Non è quindi un luogo magico, dove operino influenze misteriose e oscure, No. Gerusalemme è la sorgente della Legge, di una parola divina, chiara e giusta, esigente ma pacificante per tutti. La pace non nasce da una trasformazione magica dell'umanità, ma da un ascolto consapevole e da un adempimento fedele e docile della parola di Dio. Essa si rivolge all'intelligenza e al cuore dell'uomo. E' di Dio, e quindi non difende interessi ed egoismi particolari; da una parola così possono solo uscire forze di giustizia e di pace, e se Dio sarà Giudice effettivo e protagonista, non si dovranno più temere ingiustizie di alcun genere né minacce ingiustificate. Cesserà allora per sempre il bisogno delle armi, scomparirà ogni volontà di aggressione: «Non si eserciteranno più nell'arte della guerra». E' un sogno che secoli di storia non hanno ancora realizzato, ma è anche un sogno che secoli di guerre non sono riusciti a cancellare. Anzi, pur in mezzo a contrasti sanguinosi e terribili, tanti semi di pace sono stati gettati nei solchi del mondo (cfr. gli impulsi di Papa Francesco). E la Chiesa, e noi tutti, comunità di fede e di carità, con la parola del Vangelo, siamo effettivamente un seme di pace, il codice genetico di una umanità nuova.
3. Un ultimo pensiero è suggerito dalla preparazione natalizia personale, familiare, comunitaria, civile, che salvi il Natale nella sua originalità (es. bel dono Natalizio a Milano: la Madonna di Foligno di Raffaello).
Vigilare è pure guardarsi attorno.
Come faranno Natale gli altri? Le famiglie tribolate della Sardegna? Le famiglie che quest'anno si sentono più povere per la riduzione e spesso per l'annullamento delle fonti economiche? E' stato annunciato che l'inverno degli italiani vedrà migliaia di persone e famiglie nella stretta indigenza.
Che cosa pensiamo fare per gli altri?
Siamo disposti a compromettere i nostri desideri, le nostre attese, i nostri progetti ed a confrontarci con i poveri perché il nostro comportamento non insulti la miseria, la povertà, le forme di solitudine e di isolamento?

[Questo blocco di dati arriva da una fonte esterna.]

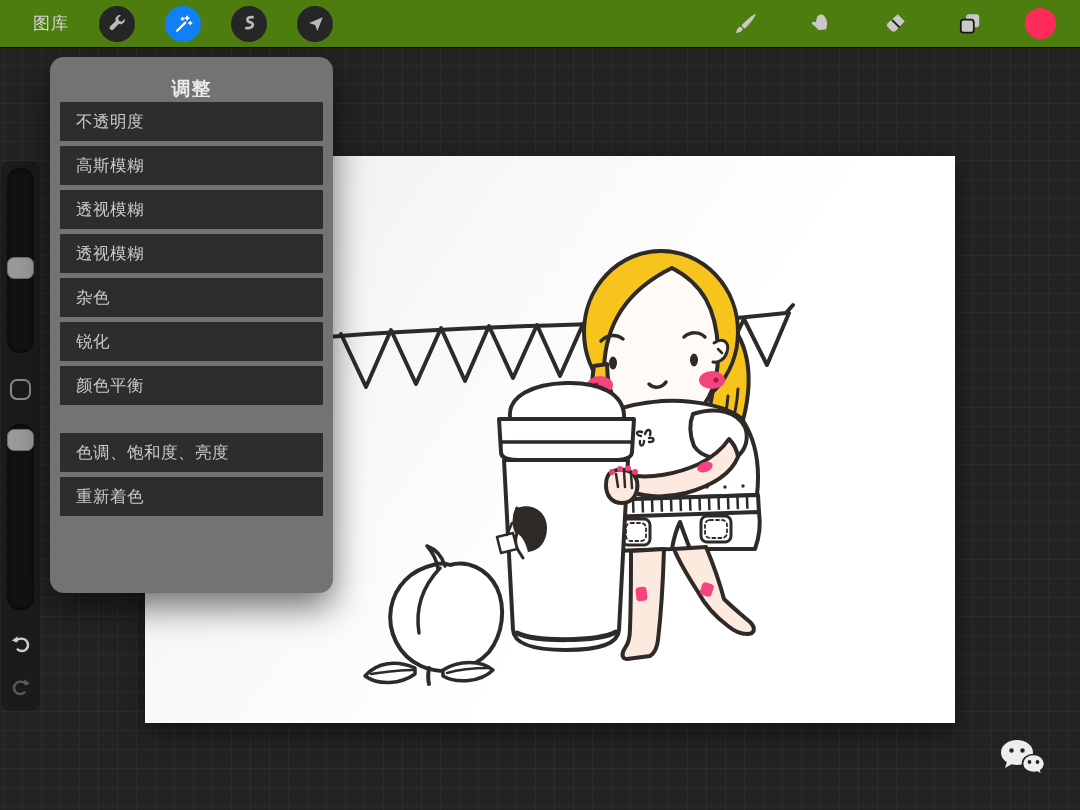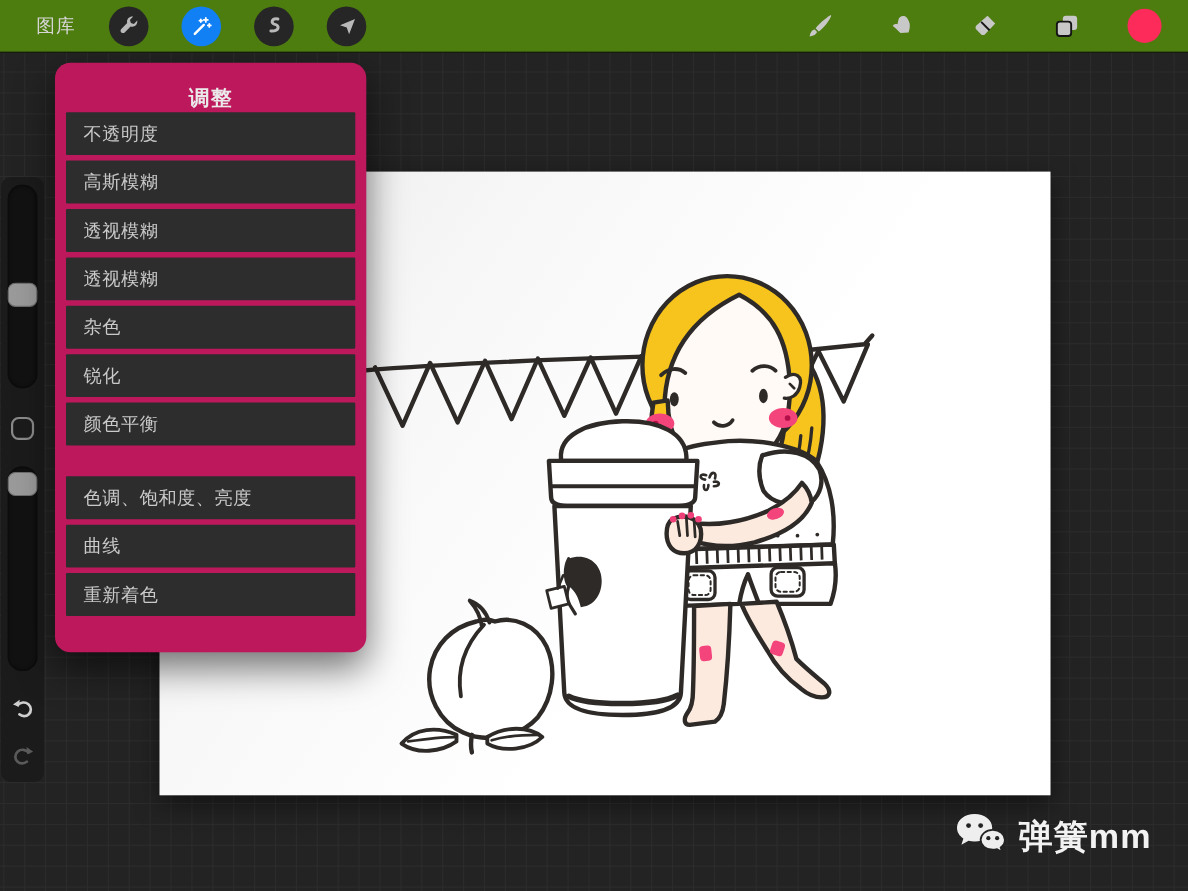--- a/index.html
+++ b/index.html
@@ -32,21 +32,21 @@
   .tb-left .tool-circle:first-of-type{margin-left:36px;}
   .tb-right .flat-tool{width:40px;height:40px;display:flex;align-items:center;justify-content:center;margin-right:35px;}
   .color-swatch{
     width:31px;height:31px;border-radius:50%;background:#fc2b5a;margin-right:24px;
   }
   svg.icon{display:block;}
 
   
   .panel{
     position:absolute;left:50px;top:57px;width:283px;height:536px;
-    background:#be185d;border-radius:14px;
+    background:#737373;border-radius:14px;
     box-shadow:0 14px 34px rgba(0,0,0,.55);
     z-index:20;
   }
   .panel-title{
     color:#eaeaea;font-size:19px;font-weight:700;text-align:center;
     padding-top:19px;height:45px;box-sizing:border-box;letter-spacing:1px;
   }
   .menu-item{
     margin:0 10px 5px 10px;height:39px;border-radius:1px;
     background:#2d2d2d;color:#c9c9c9;font-size:16.5px;
@@ -189,21 +189,20 @@
 
   <div class="menu-item">不透明度</div>
   <div class="menu-item">高斯模糊</div>
   <div class="menu-item">透视模糊</div>
   <div class="menu-item">透视模糊</div>
   <div class="menu-item">杂色</div>
   <div class="menu-item">锐化</div>
 
   <div class="menu-item">颜色平衡</div>
   <div class="menu-item group-gap">色调、饱和度、亮度</div>
-  <div class="menu-item">曲线</div>
   <div class="menu-item">重新着色</div>
 </div>
 
 <div class="sidebar">
   <div class="slider-track track-size">
     <div class="slider-handle handle-size"></div>
   </div>
   <div class="modify-btn"></div>
   <div class="slider-track track-opacity">
     <div class="slider-handle handle-opacity"></div>
@@ -369,14 +368,13 @@
       </g>
       <g fill="#eeeeee" stroke="#232323" stroke-width="1.6">
         <path d="M34.5,16.5 C28.3,16.5 23.5,20.5 23.5,25.5 C23.5,30.5 28.3,34.5 34.5,34.5 C35.9,34.5 37.2,34.3 38.4,34 L43,36.6 L41.7,32.5 C44.1,30.8 45.5,28.3 45.5,25.5 C45.5,20.5 40.7,16.5 34.5,16.5 Z"></path>
       </g>
       <g fill="#232323">
         <circle cx="30.5" cy="24" r="1.9"></circle>
         <circle cx="38.5" cy="24" r="1.9"></circle>
       </g>
     </svg>
   </span>
-  <span class="wm-text">弹簧mm</span>
 </div>
 
 </body></html>

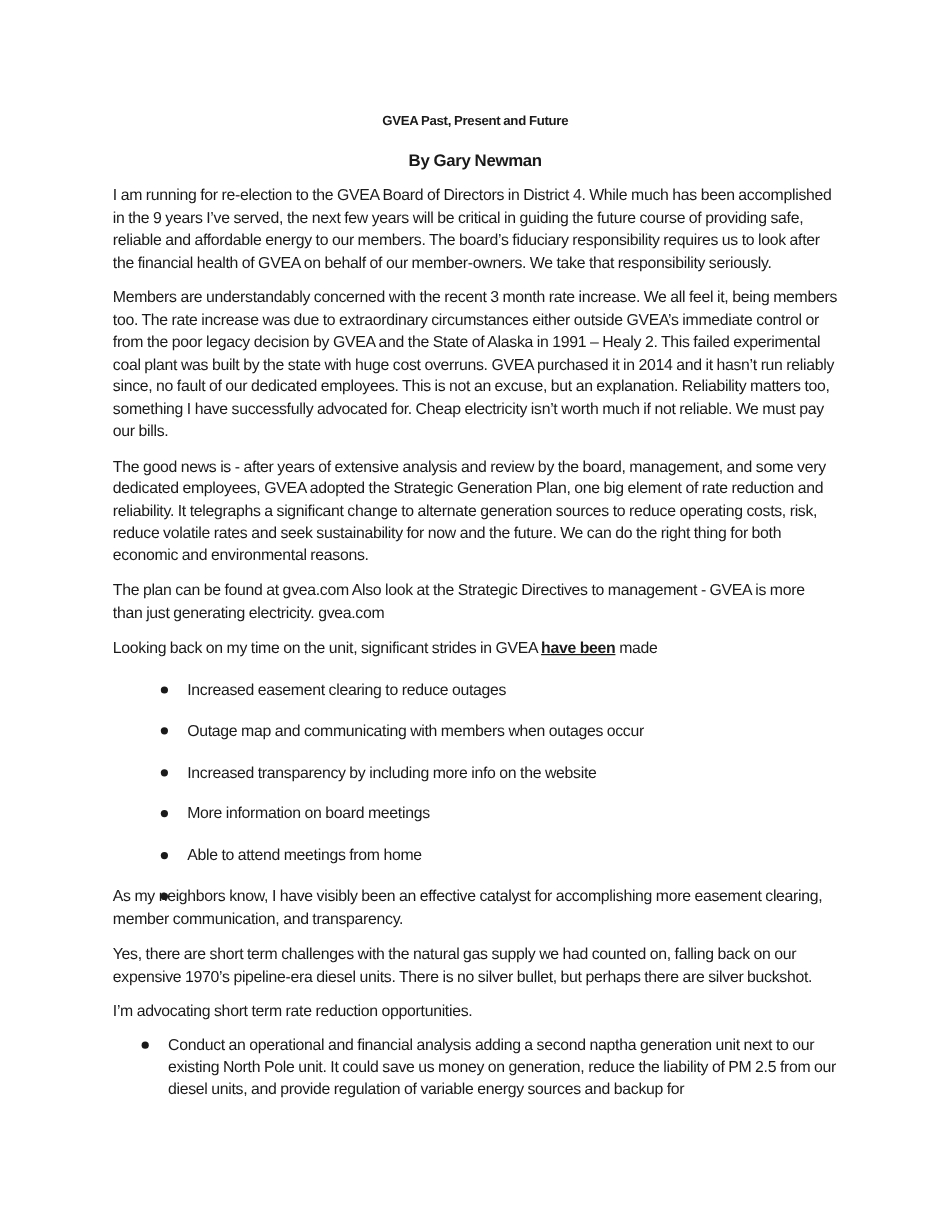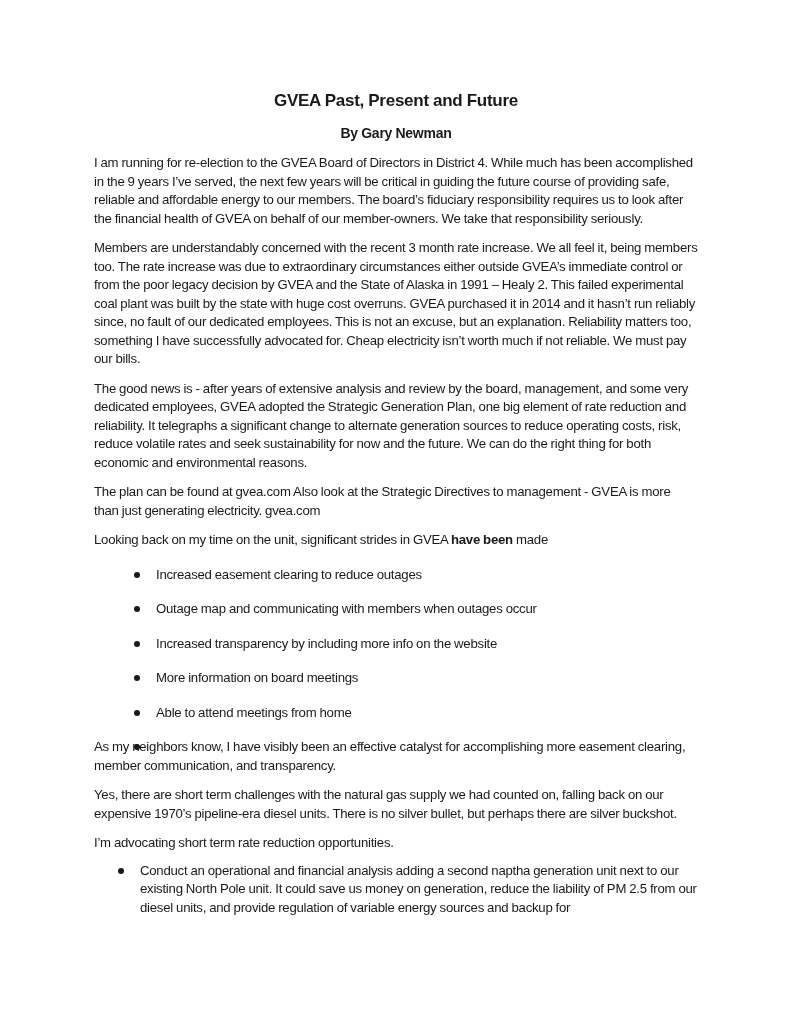--- a/index.html
+++ b/index.html
@@ -10,38 +10,38 @@
       font-family: "Liberation Sans", "DejaVu Sans", sans-serif;
       font-size: 13.2px;
       letter-spacing: -0.25px;
       word-spacing: -0.3px;
     }
     .content {
       position: absolute; left: 94px; top: 92px; width: 604px;
       line-height: 18.5px;
     }
     .title {
-      text-align: center; font-weight: bold; margin: 0; font-size: 17px;
+      text-align: center; font-weight: bold; margin: 0; font-size: 11px;
       height: 18.5px;
     }
     .byline {
       text-align: center; font-weight: bold; margin: 13px 0 0 0; font-size: 14px;
       height: 18.5px;
     }
     p { margin: 0; }
     .para { margin-top: 11px; }
     .first { margin-top: 12px; }
     ul.bullets { list-style: none; margin: 9px 0 0 0; padding: 0; }
     ul.bullets li { position: relative; padding-left: 46px; }
     ul.bullets li .dot {
       position: absolute; left: 24px; top: 6px; width: 6px; height: 6px; border-radius: 50%; background: #1a1a1a;
     }
     ul.bullets.tight li { margin: 16px; }
     ul.bullets.spaced { }
-    b { font-weight: bold; }
+    b { font-weight: bold; text-decoration: underline; }
   </style>
 </head>
 <body>
 
 <div class="page">
   <div class="content">
     <p class="title">GVEA Past, Present and Future</p>
     <p class="byline">By Gary Newman</p>
 
     <p class="first">I am running for re-election to the GVEA Board of Directors in District 4. While much has been accomplished in the 9 years I’ve served, the next few years will be critical in guiding the future course of providing safe, reliable and affordable energy to our members.  The board’s fiduciary responsibility requires us to look after the financial health of GVEA on behalf of our member-owners. We take that responsibility seriously.</p>

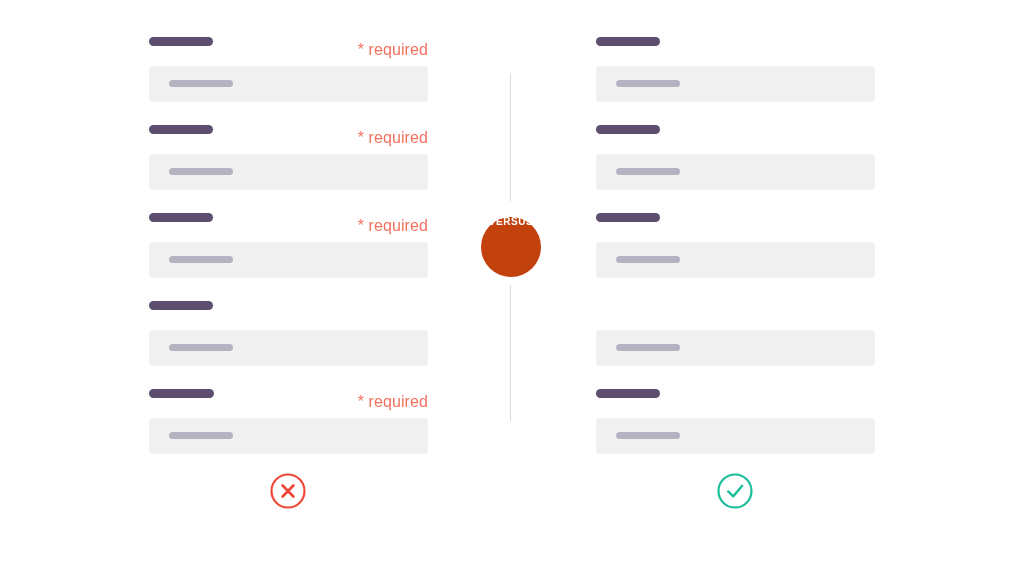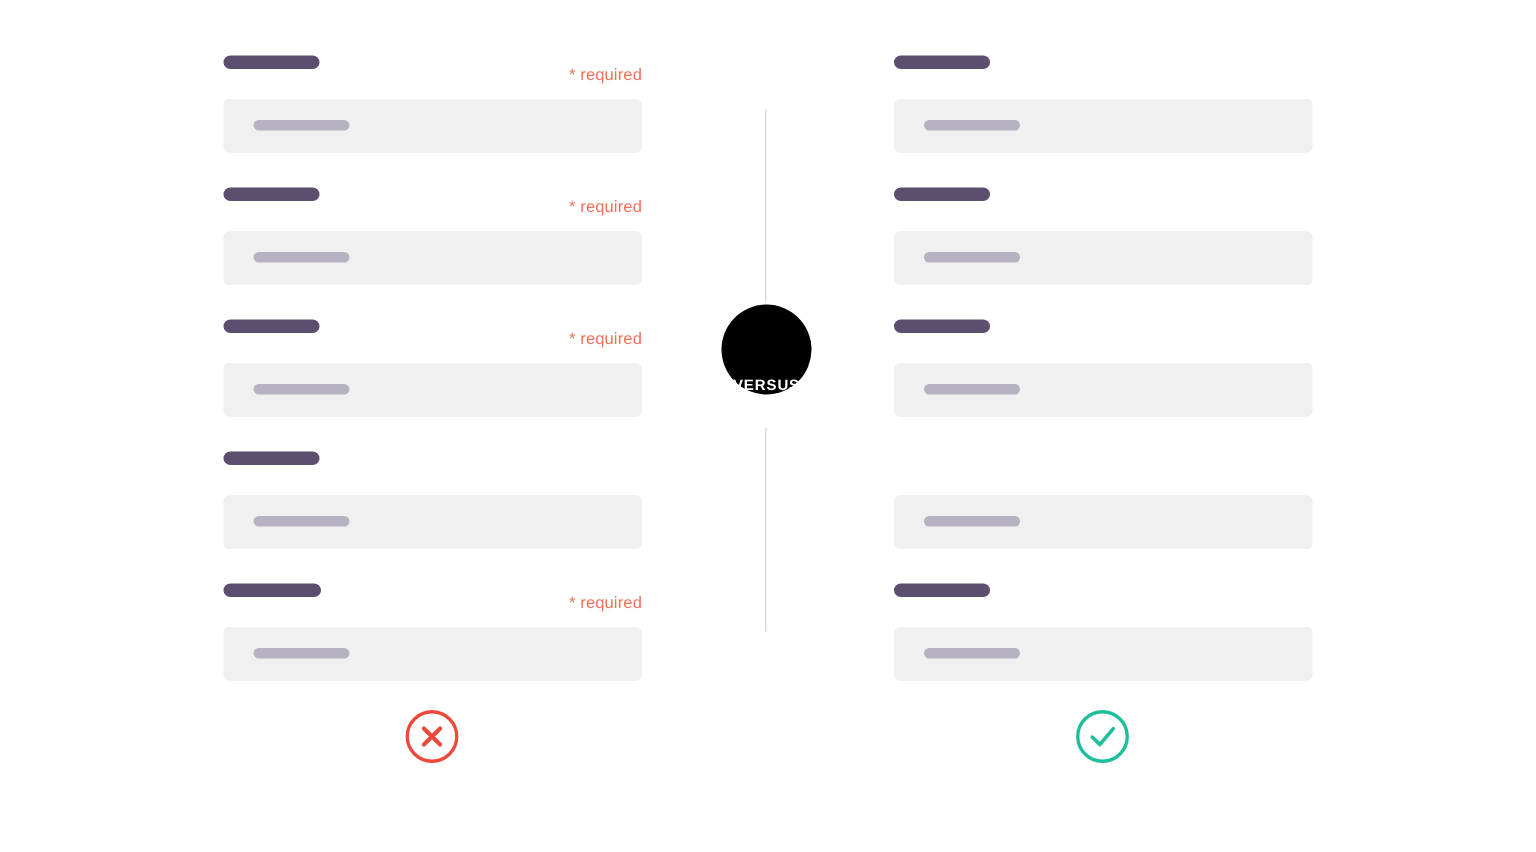--- a/index.html
+++ b/index.html
@@ -48,21 +48,21 @@
     height: 9px;
     border-radius: 5px;
     background: #5C4E6F;
   }
   .label-bar.wide { width: 65px; }
 
   .row-note {
     position: absolute;
     right: 0;
     top: 14px;
-    font-size: 11px;
+    font-size: 16px;
     line-height: 12px;
     letter-spacing: 0.1px;
     white-space: nowrap;
   }
   .row-note.required {
     color: #F2705E;
   }
   .row-note.optional {
     color: #3C3C3C;
     font-weight: bold;
@@ -96,27 +96,27 @@
     left: 510px;
     width: 1px;
     background: #DCDCDC;
   }
   #divider-top    { top: 73px;  height: 128px; }
   #divider-bottom { top: 285px; height: 136px; }
 
   #versus-badge {
     position: absolute;
     left: 481px;
-    top: 203px;
+    top: 217px;
     width: 60px;
     height: 60px;
     border-radius: 50%;
-    background: #000000;
+    background: #c2410c;
     display: flex;
-    align-items: flex-end;
+    align-items: flex-start;
     justify-content: center;
   }
   #versus-badge .versus-text {
     color: #FFFFFF;
     font-size: 10px;
     font-weight: bold;
     letter-spacing: 0.6px;
     line-height: 1;
   }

Paolo dice: «Non in mezzo a gozzoviglie e a ubriachezze, non fra impurità e licenze, non in contese e gelosie. L'indicazione è precisa: Rivestitevi invece del Signore Gesù Cristo. Vogliamo realizzare il Natale, e le sue conseguenze nella storia, come lo ha voluto Gesù, quando ha scelto di abitare con noi?